For our needs, it would all come down to being as fast as possible — whilst touching as much of the code base. A re-designed stable, reliable and fast CI would start making sense in our every-day use, providing feedback within a reasonable amount of time, i.e. less than 10 minutes.

Essentially, especially for hot fixes, our options are to either wait for the CI to verify the fix, or to skip it due to time constraints and — god forbid — apply it manually.

Having a fast and robust CI pipeline means that there is no excuse for falling back to the second option.

How we solved them

In order to accomplish a fast new Continuous Integration (CI) process we used docker. It has been one of the most important tools for our project. Thanks to docker, the time to build/deploy our project has significantly been reduced. Docker is faster than a Virtual Machine (VM), since it doesn’t need a Hypervisor or Guest Operating System.

Moreover, once we push a new feature to our project Jenkins starts an automated process which sets an environment to run the build job. When the process is completed, it provides us with direct feedback. No more waiting for other apps to run first and then run our changes. As a result, it won’t create any conflicts. Each build job runs independently of any others running in parallel.

New CI Pipeline — powered by Jenkins CI Server

In the example below we present the key points of the process concerning the testing of the front-end. More specific Jenkins starts a docker container from an image containing the software environment where we will run our build (Sets an operating system, Java, Maven etc.). After that, Jenkins proceeds in stages, in order to prepare the environment, build and test the project. Our current stack includes Tomcat as a servlet container, PostgreSQL as the database, and Selenium as the UI and end-to-end testing framework. Also Maven as the tool that builds the app and running unit and integration tests.

i) Prepare Database. In this stage, Jenkins starts a new container from the PostgreSQL image. This database will be used in the current pipeline.

ii) Check out the common library. This is a library that contains all the necessary code and dependencies used by the back-end and front-end applications.
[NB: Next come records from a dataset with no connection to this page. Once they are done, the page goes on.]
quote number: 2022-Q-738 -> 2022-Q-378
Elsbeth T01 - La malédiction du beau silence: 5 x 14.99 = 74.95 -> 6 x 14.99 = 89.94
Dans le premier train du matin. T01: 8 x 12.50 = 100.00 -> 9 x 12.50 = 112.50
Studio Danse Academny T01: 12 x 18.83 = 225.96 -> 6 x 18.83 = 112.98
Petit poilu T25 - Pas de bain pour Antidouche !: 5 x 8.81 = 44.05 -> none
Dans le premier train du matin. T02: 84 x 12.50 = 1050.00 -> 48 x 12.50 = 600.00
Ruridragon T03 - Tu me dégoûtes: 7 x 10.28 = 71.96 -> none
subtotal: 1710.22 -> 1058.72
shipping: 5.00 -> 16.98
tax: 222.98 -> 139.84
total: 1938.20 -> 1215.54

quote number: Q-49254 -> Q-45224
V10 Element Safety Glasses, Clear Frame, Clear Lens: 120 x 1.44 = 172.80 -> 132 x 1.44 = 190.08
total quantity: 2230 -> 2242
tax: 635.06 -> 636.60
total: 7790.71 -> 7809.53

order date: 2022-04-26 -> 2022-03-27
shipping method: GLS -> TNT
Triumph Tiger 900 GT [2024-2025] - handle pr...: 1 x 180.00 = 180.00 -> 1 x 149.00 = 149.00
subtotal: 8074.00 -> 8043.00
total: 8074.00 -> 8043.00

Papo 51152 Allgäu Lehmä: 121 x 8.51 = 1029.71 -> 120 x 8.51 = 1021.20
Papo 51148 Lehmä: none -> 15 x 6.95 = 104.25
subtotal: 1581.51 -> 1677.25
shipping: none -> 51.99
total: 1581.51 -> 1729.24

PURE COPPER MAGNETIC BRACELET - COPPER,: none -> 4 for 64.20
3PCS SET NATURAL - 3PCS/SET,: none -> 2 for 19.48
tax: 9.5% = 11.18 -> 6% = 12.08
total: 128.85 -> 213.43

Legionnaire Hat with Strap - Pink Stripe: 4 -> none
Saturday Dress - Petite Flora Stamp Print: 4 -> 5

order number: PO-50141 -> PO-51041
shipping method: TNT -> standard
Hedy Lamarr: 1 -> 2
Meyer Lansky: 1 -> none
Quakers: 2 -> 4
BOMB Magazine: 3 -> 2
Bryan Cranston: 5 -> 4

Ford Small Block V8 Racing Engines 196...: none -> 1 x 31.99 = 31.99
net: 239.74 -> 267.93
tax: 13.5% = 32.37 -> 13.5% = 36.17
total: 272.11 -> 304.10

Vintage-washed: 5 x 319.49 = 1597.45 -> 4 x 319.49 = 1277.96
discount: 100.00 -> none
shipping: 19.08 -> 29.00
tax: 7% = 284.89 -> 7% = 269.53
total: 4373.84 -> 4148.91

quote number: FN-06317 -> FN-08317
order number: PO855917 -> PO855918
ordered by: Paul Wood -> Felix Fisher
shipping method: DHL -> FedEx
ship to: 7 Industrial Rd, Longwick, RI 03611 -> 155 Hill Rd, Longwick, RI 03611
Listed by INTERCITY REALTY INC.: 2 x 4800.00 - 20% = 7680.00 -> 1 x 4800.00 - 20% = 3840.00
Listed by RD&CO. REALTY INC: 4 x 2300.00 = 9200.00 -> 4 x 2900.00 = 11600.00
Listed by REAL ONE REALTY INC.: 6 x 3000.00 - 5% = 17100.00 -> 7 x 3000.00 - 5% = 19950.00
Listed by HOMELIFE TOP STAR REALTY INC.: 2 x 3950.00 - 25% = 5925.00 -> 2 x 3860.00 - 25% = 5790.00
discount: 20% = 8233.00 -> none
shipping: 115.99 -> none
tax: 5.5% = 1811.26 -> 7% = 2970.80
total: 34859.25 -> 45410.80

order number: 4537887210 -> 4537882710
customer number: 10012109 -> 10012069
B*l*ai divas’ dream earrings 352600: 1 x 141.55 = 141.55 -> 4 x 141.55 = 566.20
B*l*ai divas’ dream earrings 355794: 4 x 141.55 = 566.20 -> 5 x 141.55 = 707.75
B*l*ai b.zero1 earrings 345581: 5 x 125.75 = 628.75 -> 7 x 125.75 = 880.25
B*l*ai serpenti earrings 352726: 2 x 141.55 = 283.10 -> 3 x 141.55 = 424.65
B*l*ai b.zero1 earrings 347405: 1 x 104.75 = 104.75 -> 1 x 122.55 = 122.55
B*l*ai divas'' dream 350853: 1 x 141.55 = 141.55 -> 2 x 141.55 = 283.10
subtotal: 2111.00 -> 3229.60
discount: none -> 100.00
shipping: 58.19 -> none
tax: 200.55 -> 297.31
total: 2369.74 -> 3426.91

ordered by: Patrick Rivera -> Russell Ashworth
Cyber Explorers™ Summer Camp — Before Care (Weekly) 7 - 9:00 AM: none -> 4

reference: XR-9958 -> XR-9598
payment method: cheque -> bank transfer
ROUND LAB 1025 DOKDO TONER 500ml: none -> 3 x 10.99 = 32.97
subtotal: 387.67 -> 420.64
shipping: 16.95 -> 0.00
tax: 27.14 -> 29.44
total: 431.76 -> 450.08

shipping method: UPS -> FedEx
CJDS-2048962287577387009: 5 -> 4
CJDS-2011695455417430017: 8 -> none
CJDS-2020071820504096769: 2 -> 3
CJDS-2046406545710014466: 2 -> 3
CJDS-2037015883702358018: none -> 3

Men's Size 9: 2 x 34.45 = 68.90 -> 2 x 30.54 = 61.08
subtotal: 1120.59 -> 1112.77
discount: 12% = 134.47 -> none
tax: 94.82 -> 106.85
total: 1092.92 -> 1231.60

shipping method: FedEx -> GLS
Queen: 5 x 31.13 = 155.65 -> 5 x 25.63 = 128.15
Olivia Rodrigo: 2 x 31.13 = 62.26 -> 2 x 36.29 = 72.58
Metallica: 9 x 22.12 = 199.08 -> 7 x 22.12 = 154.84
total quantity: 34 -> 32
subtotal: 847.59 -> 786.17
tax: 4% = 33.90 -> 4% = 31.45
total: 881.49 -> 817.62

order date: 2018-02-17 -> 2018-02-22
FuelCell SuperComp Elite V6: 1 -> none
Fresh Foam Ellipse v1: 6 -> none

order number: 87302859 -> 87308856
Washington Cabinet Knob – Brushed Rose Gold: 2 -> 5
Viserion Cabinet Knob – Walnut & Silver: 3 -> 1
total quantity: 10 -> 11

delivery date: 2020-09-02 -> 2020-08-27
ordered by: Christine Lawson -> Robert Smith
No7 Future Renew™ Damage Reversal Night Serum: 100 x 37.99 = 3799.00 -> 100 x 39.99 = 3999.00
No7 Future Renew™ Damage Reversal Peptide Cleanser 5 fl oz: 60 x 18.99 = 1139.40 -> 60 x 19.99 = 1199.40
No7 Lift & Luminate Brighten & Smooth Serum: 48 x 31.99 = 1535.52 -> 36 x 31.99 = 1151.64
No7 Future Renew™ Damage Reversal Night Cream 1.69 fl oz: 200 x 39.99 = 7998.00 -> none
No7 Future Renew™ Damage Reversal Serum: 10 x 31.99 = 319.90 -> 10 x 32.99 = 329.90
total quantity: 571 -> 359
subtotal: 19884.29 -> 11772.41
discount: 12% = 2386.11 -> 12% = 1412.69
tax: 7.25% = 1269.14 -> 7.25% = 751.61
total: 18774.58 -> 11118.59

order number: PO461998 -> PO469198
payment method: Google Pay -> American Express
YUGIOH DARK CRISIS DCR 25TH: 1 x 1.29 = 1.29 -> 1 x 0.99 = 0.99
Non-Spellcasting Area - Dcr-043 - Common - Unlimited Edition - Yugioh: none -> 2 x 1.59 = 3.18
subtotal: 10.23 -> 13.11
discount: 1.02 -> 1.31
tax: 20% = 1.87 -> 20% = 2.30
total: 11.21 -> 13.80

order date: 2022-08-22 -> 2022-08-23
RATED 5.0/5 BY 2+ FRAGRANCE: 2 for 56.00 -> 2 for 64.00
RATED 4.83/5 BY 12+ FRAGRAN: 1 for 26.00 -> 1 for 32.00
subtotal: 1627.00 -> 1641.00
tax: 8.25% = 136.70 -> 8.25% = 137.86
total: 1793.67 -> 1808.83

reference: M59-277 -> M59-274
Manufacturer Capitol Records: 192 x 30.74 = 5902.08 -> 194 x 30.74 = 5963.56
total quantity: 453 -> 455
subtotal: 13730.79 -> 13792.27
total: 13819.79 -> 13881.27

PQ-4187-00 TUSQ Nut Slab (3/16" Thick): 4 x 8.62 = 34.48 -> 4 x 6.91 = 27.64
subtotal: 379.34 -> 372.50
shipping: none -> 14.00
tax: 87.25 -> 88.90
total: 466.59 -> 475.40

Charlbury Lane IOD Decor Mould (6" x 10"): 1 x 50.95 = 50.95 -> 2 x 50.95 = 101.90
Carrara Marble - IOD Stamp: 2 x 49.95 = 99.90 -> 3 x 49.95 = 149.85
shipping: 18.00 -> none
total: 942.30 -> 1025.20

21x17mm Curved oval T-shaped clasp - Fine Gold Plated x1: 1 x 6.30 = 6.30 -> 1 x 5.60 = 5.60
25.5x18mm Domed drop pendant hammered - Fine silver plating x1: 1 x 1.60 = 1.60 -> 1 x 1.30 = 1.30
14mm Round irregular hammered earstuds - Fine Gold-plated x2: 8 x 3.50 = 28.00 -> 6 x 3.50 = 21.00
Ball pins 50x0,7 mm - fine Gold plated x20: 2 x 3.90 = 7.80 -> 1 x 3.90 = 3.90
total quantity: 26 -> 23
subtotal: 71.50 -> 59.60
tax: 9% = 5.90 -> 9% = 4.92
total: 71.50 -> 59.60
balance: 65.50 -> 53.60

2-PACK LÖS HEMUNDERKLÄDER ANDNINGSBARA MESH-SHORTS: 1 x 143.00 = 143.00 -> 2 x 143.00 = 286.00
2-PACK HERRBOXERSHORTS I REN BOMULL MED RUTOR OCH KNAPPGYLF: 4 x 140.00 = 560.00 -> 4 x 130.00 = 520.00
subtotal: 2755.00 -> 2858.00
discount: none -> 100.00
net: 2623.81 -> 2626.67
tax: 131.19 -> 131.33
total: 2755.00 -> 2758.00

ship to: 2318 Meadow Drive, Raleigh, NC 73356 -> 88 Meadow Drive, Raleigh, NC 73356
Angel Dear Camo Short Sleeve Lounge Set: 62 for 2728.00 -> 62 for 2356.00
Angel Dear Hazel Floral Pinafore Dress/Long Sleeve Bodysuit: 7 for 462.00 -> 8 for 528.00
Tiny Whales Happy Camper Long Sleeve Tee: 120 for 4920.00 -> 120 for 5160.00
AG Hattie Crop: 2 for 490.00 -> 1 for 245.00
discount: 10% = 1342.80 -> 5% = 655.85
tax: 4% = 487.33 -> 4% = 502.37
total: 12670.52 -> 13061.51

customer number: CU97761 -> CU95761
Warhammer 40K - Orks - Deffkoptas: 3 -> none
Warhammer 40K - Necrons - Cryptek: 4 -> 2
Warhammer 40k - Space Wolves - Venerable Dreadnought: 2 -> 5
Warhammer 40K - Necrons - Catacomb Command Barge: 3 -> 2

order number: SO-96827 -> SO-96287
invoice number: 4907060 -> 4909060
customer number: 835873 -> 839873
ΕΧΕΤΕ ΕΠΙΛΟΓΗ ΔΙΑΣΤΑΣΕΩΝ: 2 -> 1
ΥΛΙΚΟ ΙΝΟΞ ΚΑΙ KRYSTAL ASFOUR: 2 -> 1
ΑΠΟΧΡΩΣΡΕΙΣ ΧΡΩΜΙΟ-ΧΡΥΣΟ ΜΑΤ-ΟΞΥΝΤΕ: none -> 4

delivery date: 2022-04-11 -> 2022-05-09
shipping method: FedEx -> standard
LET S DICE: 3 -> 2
iii) Start Tomcat in the current container.

iv) Start Selenium. Start a new container which will run Selenium. It will connect to the main container’s Tomcat server that hosts the application.

v) Maven Tests. In this stage, Maven runs our automated suite of unit and integration tests, in the current container.

A sample build job using our new pipeline

Finally, when the build/deploy is over, all started docker containers are deleted. If we want to perform a new build for one of our projects — e.g. due to new code being pushed, or due to a merge request — the above procedure will start again from scratch.

The new pipeline gives the opportunity for each build job to run independently, having its own database. We can have an unlimited number of parallel build jobs, each running in its own docker container.

Conclusion: Best practices and what to avoid

In conclusion, we have presented our new Continuous Integration (CI) process that really helped our product, mCore. We showed the Life-cycle of the source code of the platform, how was the status before and presented the problems that occurred because of this procedure. Ultimately, we showed how we managed to solve the problems using Docker and meet the new requirements — to be faster and efficient.

Going through this process our experience has led us to the following conclusions.

Firstly, when developing a new CI pipeline, you should avoid having jobs that depend on each other.

That way you will be able to run jobs individually, leverage concurrency and parallel execution of jobs and eventually, the CI procedure itself becomes faster and more flexible.

Moreover, be sure to use the right and most suitable tools for your needs. In order to do so, it is highly important to be up to date with new tools and technologies that comes up.

Consequently, your CI process should offer efficiency, reliability and quick feedback.